• What to produce
Range to output from the entries below: the line containing "(81, 460) none -> [209,674,248,686] UUID" through the line containing "(117, 621) none". Set it down exactly, ends included, nothing else.

Stored entries
<<<<

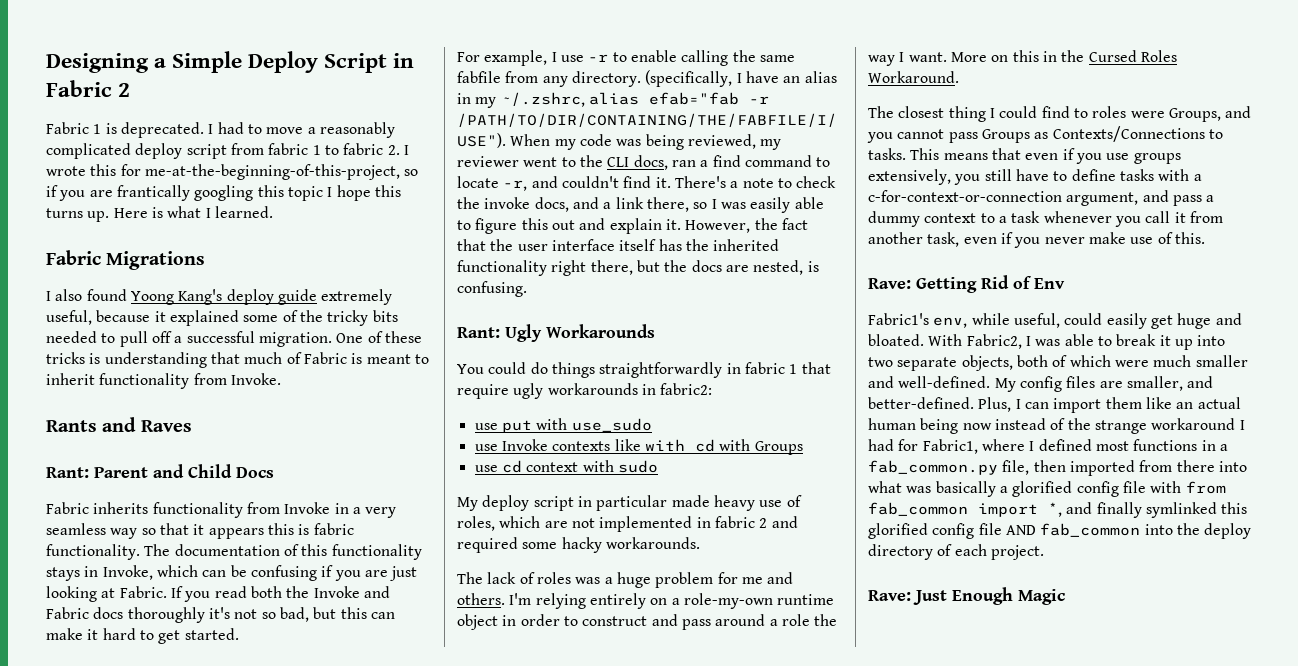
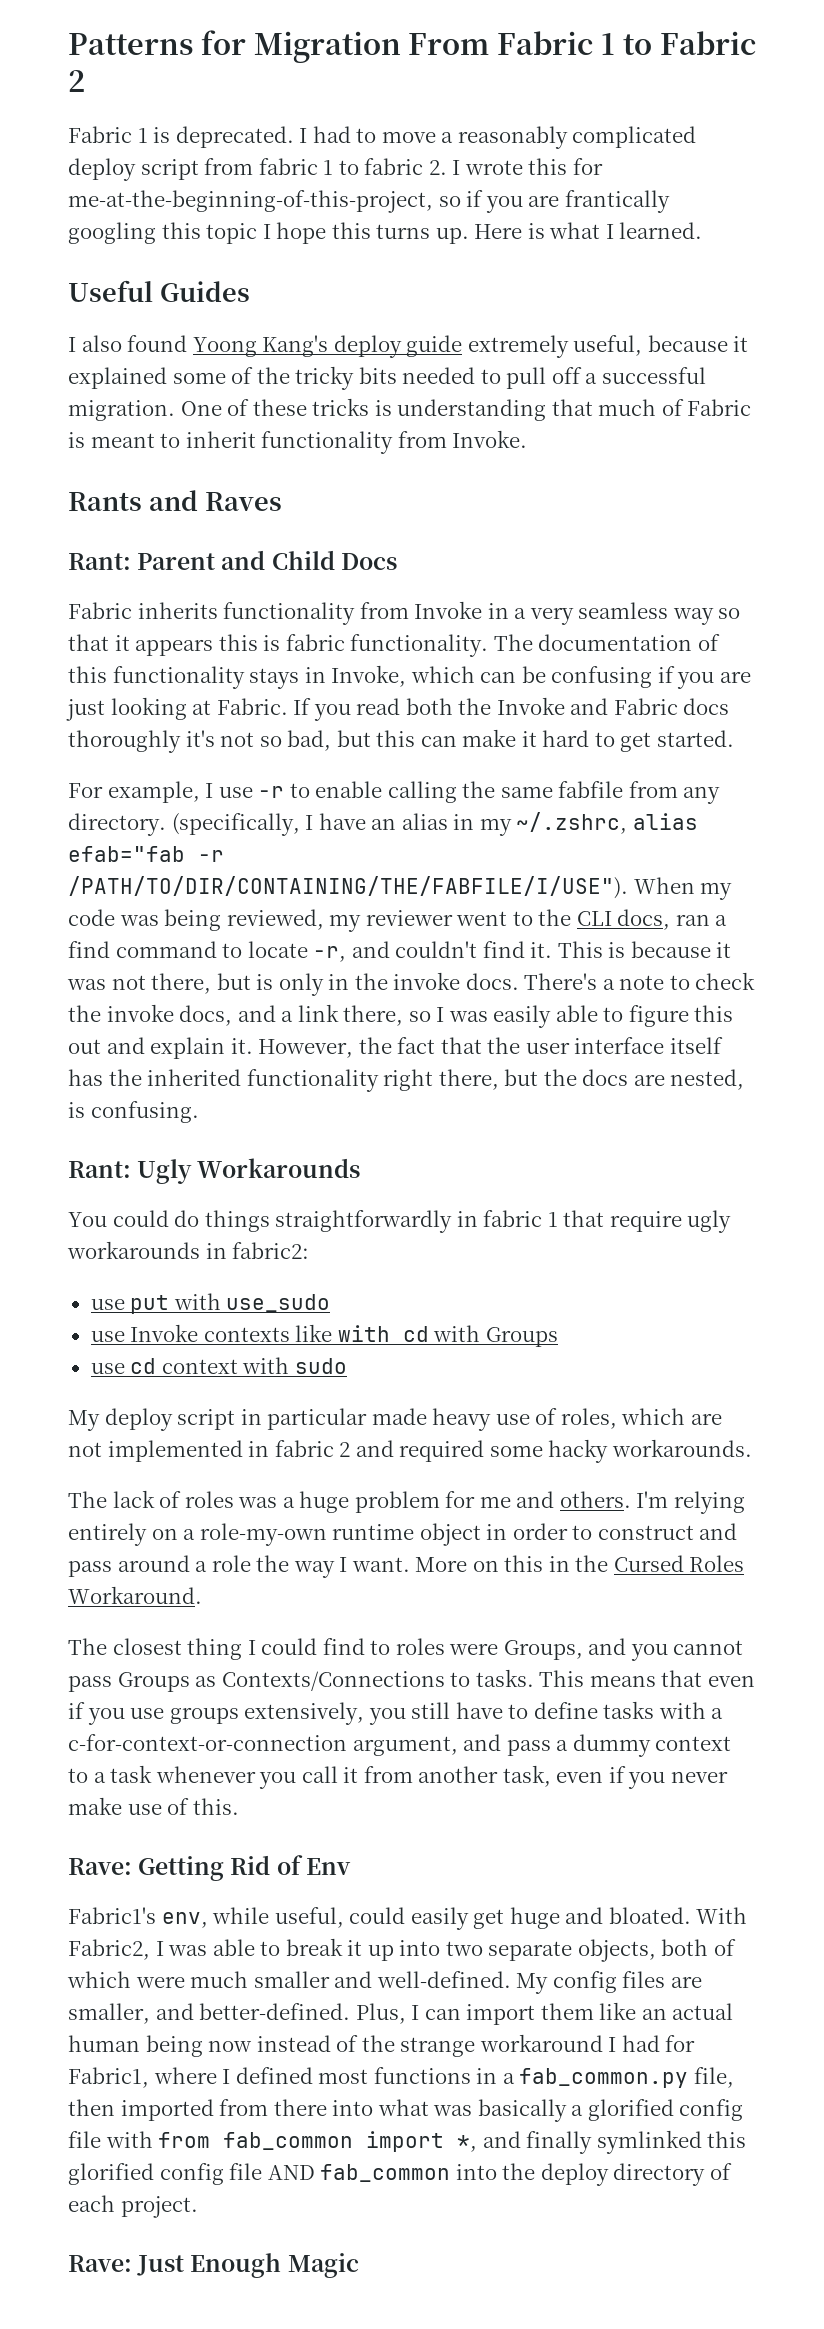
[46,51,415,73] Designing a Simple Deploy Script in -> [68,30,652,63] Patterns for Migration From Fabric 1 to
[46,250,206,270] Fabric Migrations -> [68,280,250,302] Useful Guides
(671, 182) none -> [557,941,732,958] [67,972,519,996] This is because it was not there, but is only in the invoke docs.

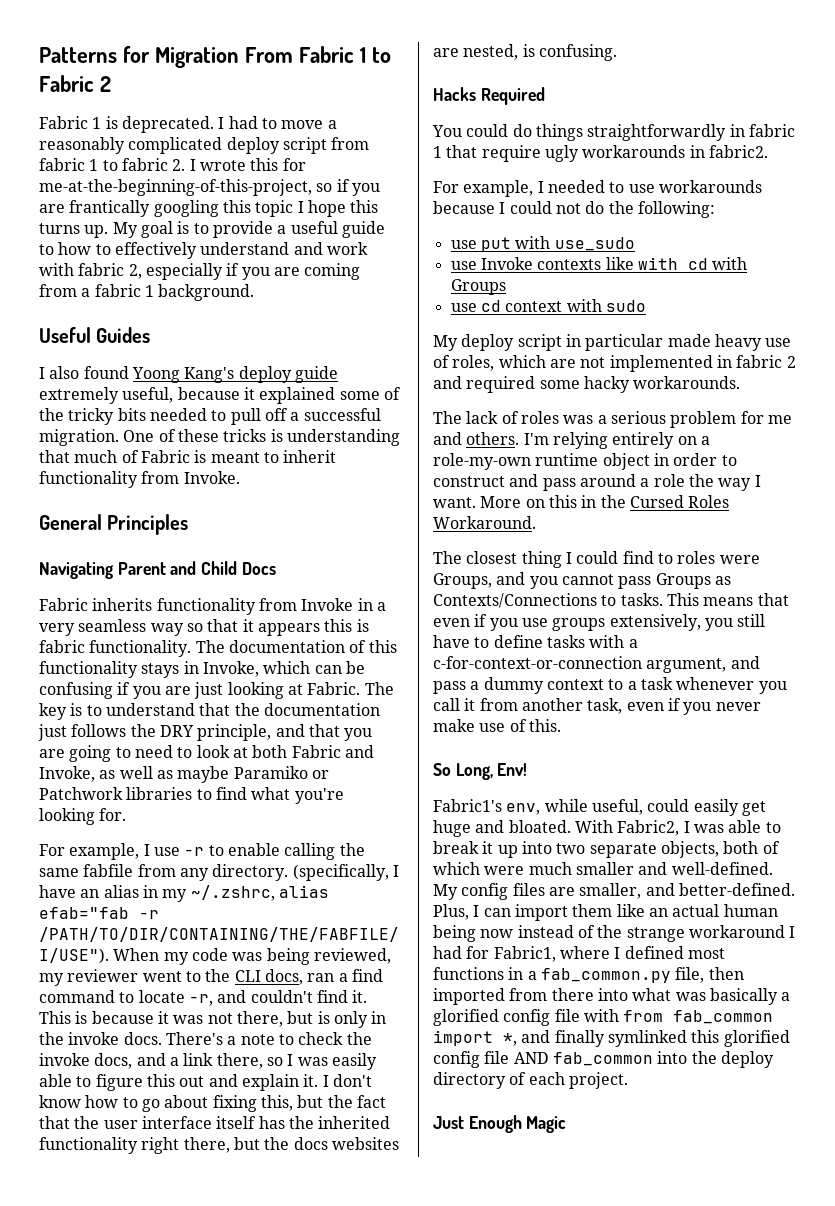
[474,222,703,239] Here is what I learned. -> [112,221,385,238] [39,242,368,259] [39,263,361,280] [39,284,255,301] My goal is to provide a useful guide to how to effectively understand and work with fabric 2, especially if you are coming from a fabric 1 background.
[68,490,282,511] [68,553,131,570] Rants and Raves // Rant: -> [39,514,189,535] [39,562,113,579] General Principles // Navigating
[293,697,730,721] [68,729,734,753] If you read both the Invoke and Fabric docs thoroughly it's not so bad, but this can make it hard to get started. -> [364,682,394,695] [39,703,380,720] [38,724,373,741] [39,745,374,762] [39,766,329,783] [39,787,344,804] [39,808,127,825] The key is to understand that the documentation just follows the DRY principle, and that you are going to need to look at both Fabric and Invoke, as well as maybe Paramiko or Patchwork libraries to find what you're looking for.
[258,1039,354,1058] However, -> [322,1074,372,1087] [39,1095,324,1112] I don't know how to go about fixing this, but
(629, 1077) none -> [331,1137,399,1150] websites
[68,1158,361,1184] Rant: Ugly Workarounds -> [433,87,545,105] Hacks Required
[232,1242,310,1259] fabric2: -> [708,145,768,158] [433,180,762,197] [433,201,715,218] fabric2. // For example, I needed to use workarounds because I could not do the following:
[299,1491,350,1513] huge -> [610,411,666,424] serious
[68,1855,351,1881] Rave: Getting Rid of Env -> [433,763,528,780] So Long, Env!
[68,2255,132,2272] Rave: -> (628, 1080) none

>>>>
<<<<

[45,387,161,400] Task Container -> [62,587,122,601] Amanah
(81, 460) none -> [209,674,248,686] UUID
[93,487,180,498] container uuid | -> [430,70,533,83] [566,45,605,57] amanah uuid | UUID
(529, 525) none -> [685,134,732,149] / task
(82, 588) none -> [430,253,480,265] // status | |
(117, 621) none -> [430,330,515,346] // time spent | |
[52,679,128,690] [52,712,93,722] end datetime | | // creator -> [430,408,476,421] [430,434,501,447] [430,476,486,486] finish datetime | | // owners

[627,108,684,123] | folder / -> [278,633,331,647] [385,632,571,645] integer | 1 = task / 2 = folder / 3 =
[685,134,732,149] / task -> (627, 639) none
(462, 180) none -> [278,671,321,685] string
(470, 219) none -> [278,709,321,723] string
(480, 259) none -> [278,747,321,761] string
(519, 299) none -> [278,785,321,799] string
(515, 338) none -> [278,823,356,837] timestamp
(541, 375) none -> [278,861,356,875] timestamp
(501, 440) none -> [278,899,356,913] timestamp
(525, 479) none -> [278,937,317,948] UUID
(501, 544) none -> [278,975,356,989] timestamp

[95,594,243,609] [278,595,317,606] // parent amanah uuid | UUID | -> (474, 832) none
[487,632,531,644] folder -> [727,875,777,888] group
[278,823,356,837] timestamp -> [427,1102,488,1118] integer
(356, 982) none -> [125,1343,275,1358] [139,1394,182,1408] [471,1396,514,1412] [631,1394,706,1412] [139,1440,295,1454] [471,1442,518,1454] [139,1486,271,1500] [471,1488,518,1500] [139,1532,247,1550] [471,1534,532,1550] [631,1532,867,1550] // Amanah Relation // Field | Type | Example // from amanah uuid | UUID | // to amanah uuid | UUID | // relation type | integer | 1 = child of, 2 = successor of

>>>>

• Solution to the problem
(81, 460) none -> [209,674,248,686] UUID
[93,487,180,498] container uuid | -> [430,70,533,83] [566,45,605,57] amanah uuid | UUID
(529, 525) none -> [685,134,732,149] / task
(82, 588) none -> [430,253,480,265] // status | |
(117, 621) none -> [430,330,515,346] // time spent | |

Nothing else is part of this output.